▶ [Task prompt]: Leaving every image behind, reproduce the records word for word.
- - -
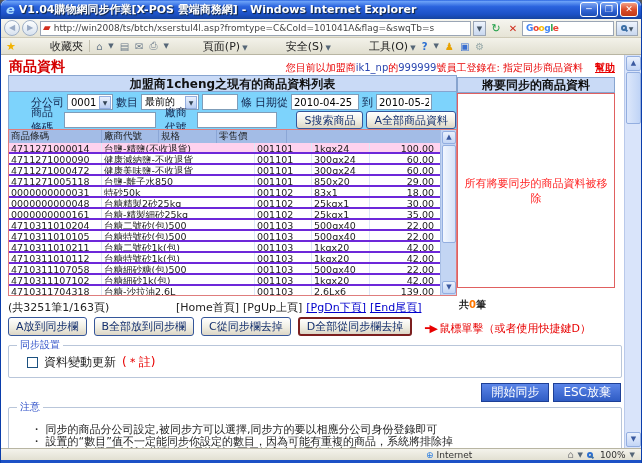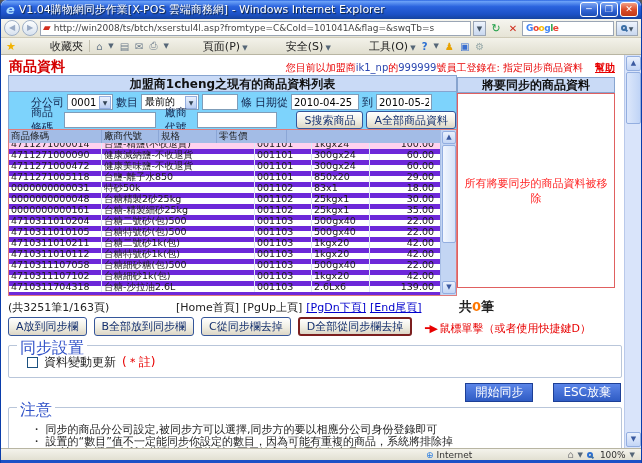--- a/index.html
+++ b/index.html
@@ -5,21 +5,21 @@
   * { margin:0; padding:0; box-sizing:border-box; font-family:"DejaVu Sans", sans-serif; }
   body { background:#555; }
   #win { position:relative; width:642px; height:463px; background:#fff; overflow:hidden;
          border-radius:6px 6px 0 0; border-left:1px solid #0a3dab; border-right:1px solid #0a3dab; }
 
   
   .titlebar { position:absolute; left:0; top:0; width:100%; height:19px;
     background:linear-gradient(180deg,#2964e0 0%,#6aa0f7 8%,#2a63de 35%,#1c51c6 75%,#16449f 100%);
     display:flex; align-items:center; padding:0 3px; border-radius:6px 6px 0 0; }
   .ie-icon { color:#aadcff; font-weight:bold; font-style:italic; font-size:13px; margin:0 4px 0 2px; }
-  .titletext { color:#fff; font-weight:normal; font-size:11px; white-space:nowrap; overflow:hidden; flex:1;
+  .titletext { color:#fff; font-weight:bold; font-size:11px; white-space:nowrap; overflow:hidden; flex:1;
     text-shadow:1px 1px 1px #123; }
   .winbtns { display:flex; gap:2px; }
   .wb { width:18px; height:15px; border:1px solid #fff; border-radius:3px; color:#fff; font-size:9px;
     line-height:13px; text-align:center;
     background:linear-gradient(180deg,#7ba4f2,#2f62d2 60%,#1c4db4); }
   .wb.close { background:linear-gradient(180deg,#f3a086,#dc4e2a 50%,#c23a18); }
 
   
   .addrbar { position:absolute; left:0; top:19px; width:100%; height:19px;
     background:linear-gradient(180deg,#f6f5ef,#e6e4d6); border-bottom:1px solid #cfcbb8;
@@ -87,58 +87,58 @@
   .xp-btn { height:18px; border:1px solid #35569a; border-radius:3px; font-size:11px; color:#15306e;
     background:linear-gradient(180deg,#ffffff,#f0eee3 55%,#dcd6c6); padding:0 7px; line-height:15px;
     white-space:nowrap; }
 
   
   .ptable { position:absolute; left:7px; top:74px; width:449px; height:167px;
     border:1px solid #df7d7d; background:#fff; }
   .thead { display:flex; background:#a3bce6; height:13px; font-size:10px; color:#14295f; }
   .thead .tcell { border-right:1px solid #8ba6d6; }
   .tbody { position:absolute; left:0; top:13px; right:16px; bottom:0; overflow:hidden; }
-  .trow { display:flex; height:11px; border-bottom:5px solid #6d28d9;align-items:flex-end; }
+  .trow { display:flex; height:11px; border-bottom:2px solid #6d28d9; }
   .trow.selected { background:#ffd2ee; }
   .tcell { font-size:9.5px; line-height:11px; white-space:nowrap; overflow:hidden; padding-left:2px;
     color:#1c1c1c; border-right:1px solid #dde7f6; }
   .c0{width:93px}.c1{width:153px}.c2{width:57px}.c3{width:58px}
   .c4{width:70px; text-align:right; padding-right:6px; border-right:none;}
   .thead .c4{text-align:left;}
   .tscroll { position:absolute; right:0; top:0; width:16px; height:100%; background:#c3d5f3;
     border-left:1px solid #a9bfe6; }
   .tscroll .sb-btn { width:14px; height:13px; line-height:11px; }
   .tscroll .sb-thumb { width:14px; background:linear-gradient(90deg,#f2f6fe,#d6e3f9); }
 
   
   .pager { position:absolute; left:7px; top:245px; width:449px; font-size:11px; color:#222;
     display:flex; align-items:center; }
   .pager .total { width:140px; }
   .pager .nav { display:flex; gap:4px; margin-left:28px; }
   .pager a { color:#0000cc; text-decoration:underline; }
-  .rightcount { position:absolute; left:458px; top:243px; font-size:13px; color:#222; font-weight:bold; }
+  .rightcount { position:absolute; left:458px; top:243px; font-size:10px; color:#222; font-weight:bold; }
   .rightcount .num { color:#ff7700; }
 
   
   .actionrow { position:absolute; left:7px; top:262px; display:flex; gap:7px; align-items:center; }
   .actionrow .xp-btn { height:19px; }
   .xp-btn.hot { border:2px solid #7c1f1f; font-weight:normal; }
   .annot { position:absolute; left:424px; top:266px; font-size:11px; color:#e80000; white-space:nowrap; }
   .annot .arr { font-weight:bold; letter-spacing:-2px; }
 
   
   .fieldset { position:absolute; border:1px solid #b9c6da; border-radius:2px; }
-  .legend { position:absolute; top:-8px; left:8px; background:#fff; padding:0 3px; font-size:16px; color:#3152c8; }
+  .legend { position:absolute; top:-8px; left:8px; background:#fff; padding:0 3px; font-size:10px; color:#3152c8; }
   .syncset { left:7px; top:290px; width:614px; height:33px; }
   .checkrow { position:absolute; left:18px; top:8px; display:flex; align-items:center; gap:6px; font-size:12px; color:#222; }
   .chk { width:11px; height:11px; border:1px solid #1c5180; background:#fff; }
   .rednote { color:#e80000; font-size:12px; }
 
   
-  .bluebtns { position:absolute; right:20px; top:328px; display:flex; gap:20px; }
+  .bluebtns { position:absolute; right:20px; top:328px; display:flex; gap:4px; }
   .bluebtn { height:19px; padding:0 9px; background:linear-gradient(180deg,#5b85e8,#2f5cc4);
     border:1px solid #1d3f96; color:#fff; font-size:12px; line-height:17px; white-space:nowrap; }
 
   
   .notice { left:7px; top:352px; width:614px; height:60px; }
   .bullets { position:absolute; left:22px; top:16px; font-size:11px; color:#222; }
   .bullets div { line-height:11.5px; white-space:nowrap; }
 
   
   .rp-title { position:absolute; left:456px; top:22px; width:158px; height:16px; background:#c9daf6;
- - -
▶ [Task response]:
--- a/index.html
+++ b/index.html
@@ -5,21 +5,21 @@
   * { margin:0; padding:0; box-sizing:border-box; font-family:"DejaVu Sans", sans-serif; }
   body { background:#555; }
   #win { position:relative; width:642px; height:463px; background:#fff; overflow:hidden;
          border-radius:6px 6px 0 0; border-left:1px solid #0a3dab; border-right:1px solid #0a3dab; }
 
   
   .titlebar { position:absolute; left:0; top:0; width:100%; height:19px;
     background:linear-gradient(180deg,#2964e0 0%,#6aa0f7 8%,#2a63de 35%,#1c51c6 75%,#16449f 100%);
     display:flex; align-items:center; padding:0 3px; border-radius:6px 6px 0 0; }
   .ie-icon { color:#aadcff; font-weight:bold; font-style:italic; font-size:13px; margin:0 4px 0 2px; }
-  .titletext { color:#fff; font-weight:normal; font-size:11px; white-space:nowrap; overflow:hidden; flex:1;
+  .titletext { color:#fff; font-weight:bold; font-size:11px; white-space:nowrap; overflow:hidden; flex:1;
     text-shadow:1px 1px 1px #123; }
   .winbtns { display:flex; gap:2px; }
   .wb { width:18px; height:15px; border:1px solid #fff; border-radius:3px; color:#fff; font-size:9px;
     line-height:13px; text-align:center;
     background:linear-gradient(180deg,#7ba4f2,#2f62d2 60%,#1c4db4); }
   .wb.close { background:linear-gradient(180deg,#f3a086,#dc4e2a 50%,#c23a18); }
 
   
   .addrbar { position:absolute; left:0; top:19px; width:100%; height:19px;
     background:linear-gradient(180deg,#f6f5ef,#e6e4d6); border-bottom:1px solid #cfcbb8;
@@ -87,58 +87,58 @@
   .xp-btn { height:18px; border:1px solid #35569a; border-radius:3px; font-size:11px; color:#15306e;
     background:linear-gradient(180deg,#ffffff,#f0eee3 55%,#dcd6c6); padding:0 7px; line-height:15px;
     white-space:nowrap; }
 
   
   .ptable { position:absolute; left:7px; top:74px; width:449px; height:167px;
     border:1px solid #df7d7d; background:#fff; }
   .thead { display:flex; background:#a3bce6; height:13px; font-size:10px; color:#14295f; }
   .thead .tcell { border-right:1px solid #8ba6d6; }
   .tbody { position:absolute; left:0; top:13px; right:16px; bottom:0; overflow:hidden; }
-  .trow { display:flex; height:11px; border-bottom:5px solid #6d28d9;align-items:flex-end; }
+  .trow { display:flex; height:11px; border-bottom:2px solid #6d28d9; }
   .trow.selected { background:#ffd2ee; }
   .tcell { font-size:9.5px; line-height:11px; white-space:nowrap; overflow:hidden; padding-left:2px;
     color:#1c1c1c; border-right:1px solid #dde7f6; }
   .c0{width:93px}.c1{width:153px}.c2{width:57px}.c3{width:58px}
   .c4{width:70px; text-align:right; padding-right:6px; border-right:none;}
   .thead .c4{text-align:left;}
   .tscroll { position:absolute; right:0; top:0; width:16px; height:100%; background:#c3d5f3;
     border-left:1px solid #a9bfe6; }
   .tscroll .sb-btn { width:14px; height:13px; line-height:11px; }
   .tscroll .sb-thumb { width:14px; background:linear-gradient(90deg,#f2f6fe,#d6e3f9); }
 
   
   .pager { position:absolute; left:7px; top:245px; width:449px; font-size:11px; color:#222;
     display:flex; align-items:center; }
   .pager .total { width:140px; }
   .pager .nav { display:flex; gap:4px; margin-left:28px; }
   .pager a { color:#0000cc; text-decoration:underline; }
-  .rightcount { position:absolute; left:458px; top:243px; font-size:13px; color:#222; font-weight:bold; }
+  .rightcount { position:absolute; left:458px; top:243px; font-size:10px; color:#222; font-weight:bold; }
   .rightcount .num { color:#ff7700; }
 
   
   .actionrow { position:absolute; left:7px; top:262px; display:flex; gap:7px; align-items:center; }
   .actionrow .xp-btn { height:19px; }
   .xp-btn.hot { border:2px solid #7c1f1f; font-weight:normal; }
   .annot { position:absolute; left:424px; top:266px; font-size:11px; color:#e80000; white-space:nowrap; }
   .annot .arr { font-weight:bold; letter-spacing:-2px; }
 
   
   .fieldset { position:absolute; border:1px solid #b9c6da; border-radius:2px; }
-  .legend { position:absolute; top:-8px; left:8px; background:#fff; padding:0 3px; font-size:16px; color:#3152c8; }
+  .legend { position:absolute; top:-8px; left:8px; background:#fff; padding:0 3px; font-size:10px; color:#3152c8; }
   .syncset { left:7px; top:290px; width:614px; height:33px; }
   .checkrow { position:absolute; left:18px; top:8px; display:flex; align-items:center; gap:6px; font-size:12px; color:#222; }
   .chk { width:11px; height:11px; border:1px solid #1c5180; background:#fff; }
   .rednote { color:#e80000; font-size:12px; }
 
   
-  .bluebtns { position:absolute; right:20px; top:328px; display:flex; gap:20px; }
+  .bluebtns { position:absolute; right:20px; top:328px; display:flex; gap:4px; }
   .bluebtn { height:19px; padding:0 9px; background:linear-gradient(180deg,#5b85e8,#2f5cc4);
     border:1px solid #1d3f96; color:#fff; font-size:12px; line-height:17px; white-space:nowrap; }
 
   
   .notice { left:7px; top:352px; width:614px; height:60px; }
   .bullets { position:absolute; left:22px; top:16px; font-size:11px; color:#222; }
   .bullets div { line-height:11.5px; white-space:nowrap; }
 
   
   .rp-title { position:absolute; left:456px; top:22px; width:158px; height:16px; background:#c9daf6;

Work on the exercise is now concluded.